- _How to complete this task_
Would you transcribe each entry exactly as it stands, omitting the pictures?
---------------
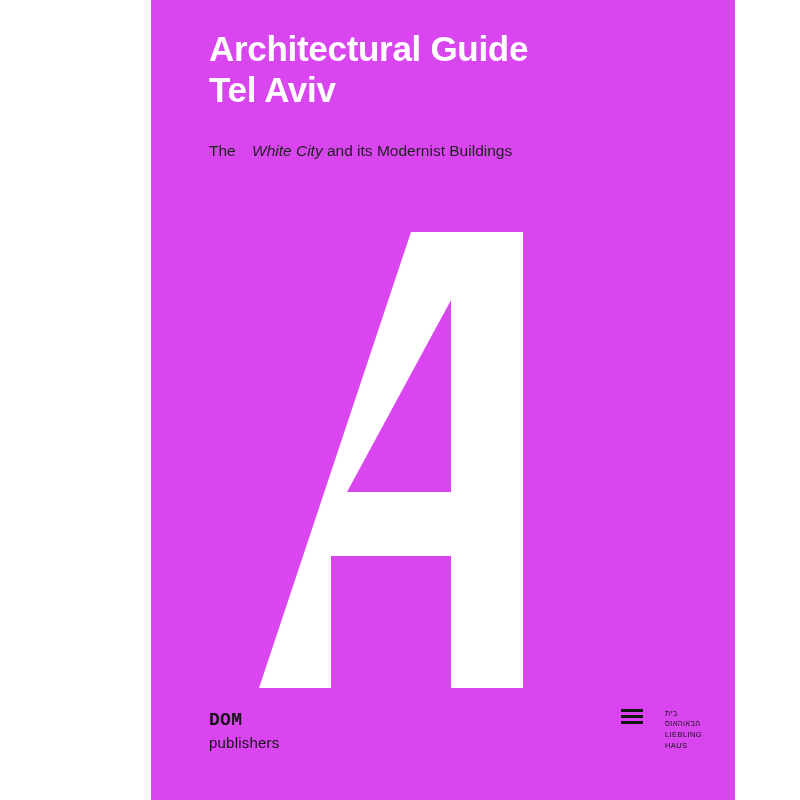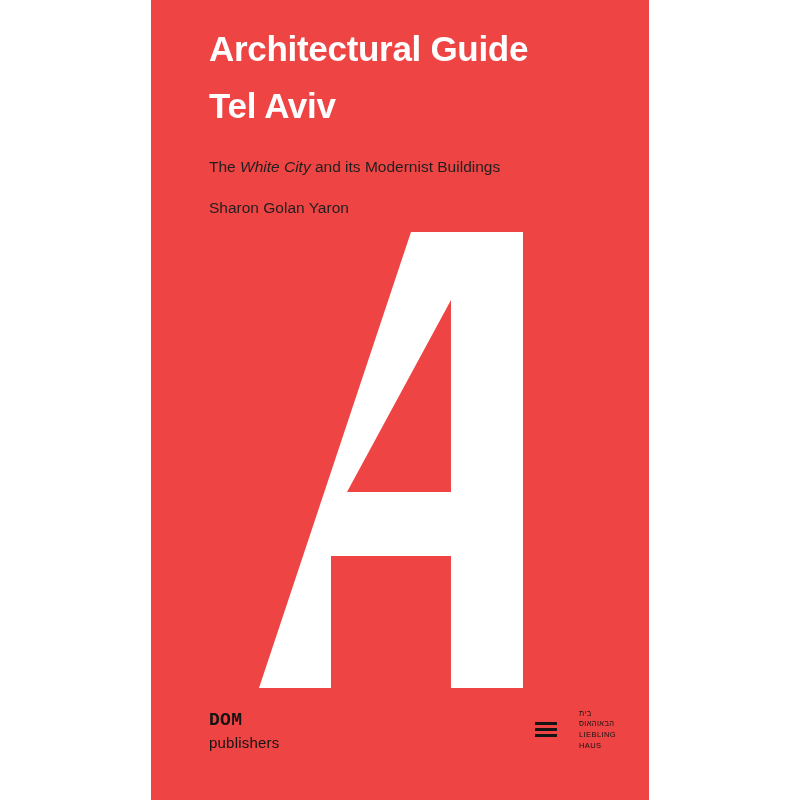"Architectural Guide" #cover { background: #ef4444 -> #d946ef; width: 498px -> 584px }
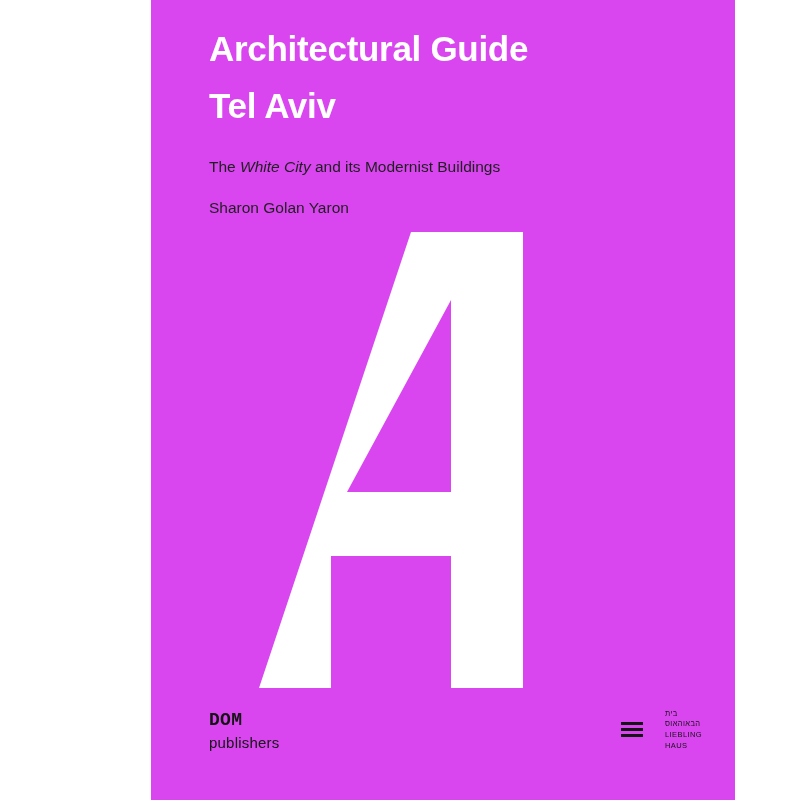"Tel Aviv" .title-sub { margin-top: 16px -> 0 }
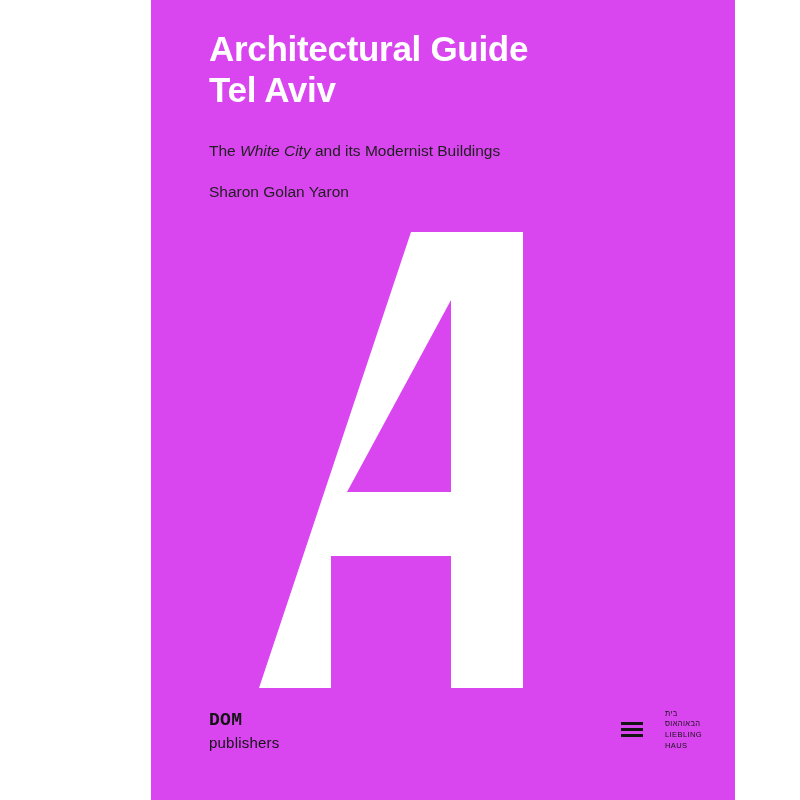"White City" .tagline .ital { margin-left: none -> 12px }
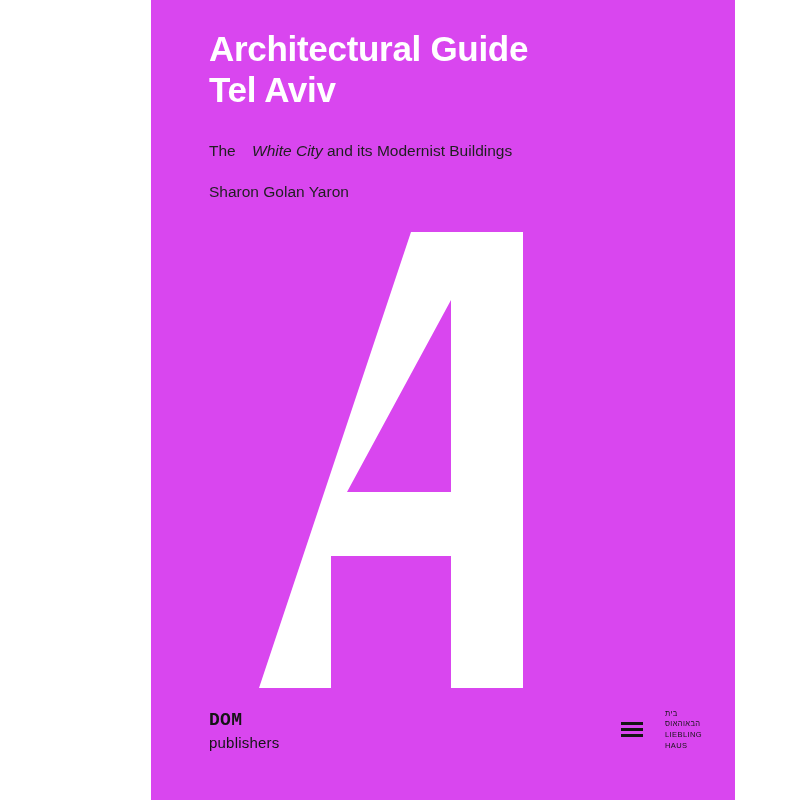"Sharon Golan Yaron" div.author { html: <div>Sharon Golan Yaron</div> -> none }
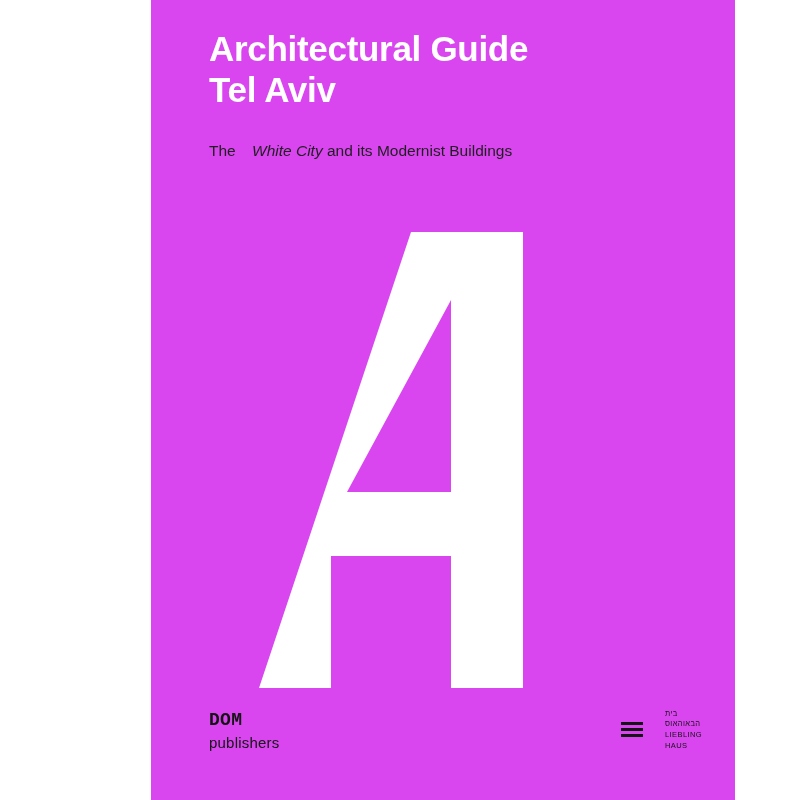"בית" .imprint { align-items: center -> flex-start }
---------------
- _Task result_
"Architectural Guide" #cover { background: #ef4444 -> #d946ef; width: 498px -> 584px }
"Tel Aviv" .title-sub { margin-top: 16px -> 0 }
"White City" .tagline .ital { margin-left: none -> 12px }
"Sharon Golan Yaron" div.author { html: <div>Sharon Golan Yaron</div> -> none }
"בית" .imprint { align-items: center -> flex-start }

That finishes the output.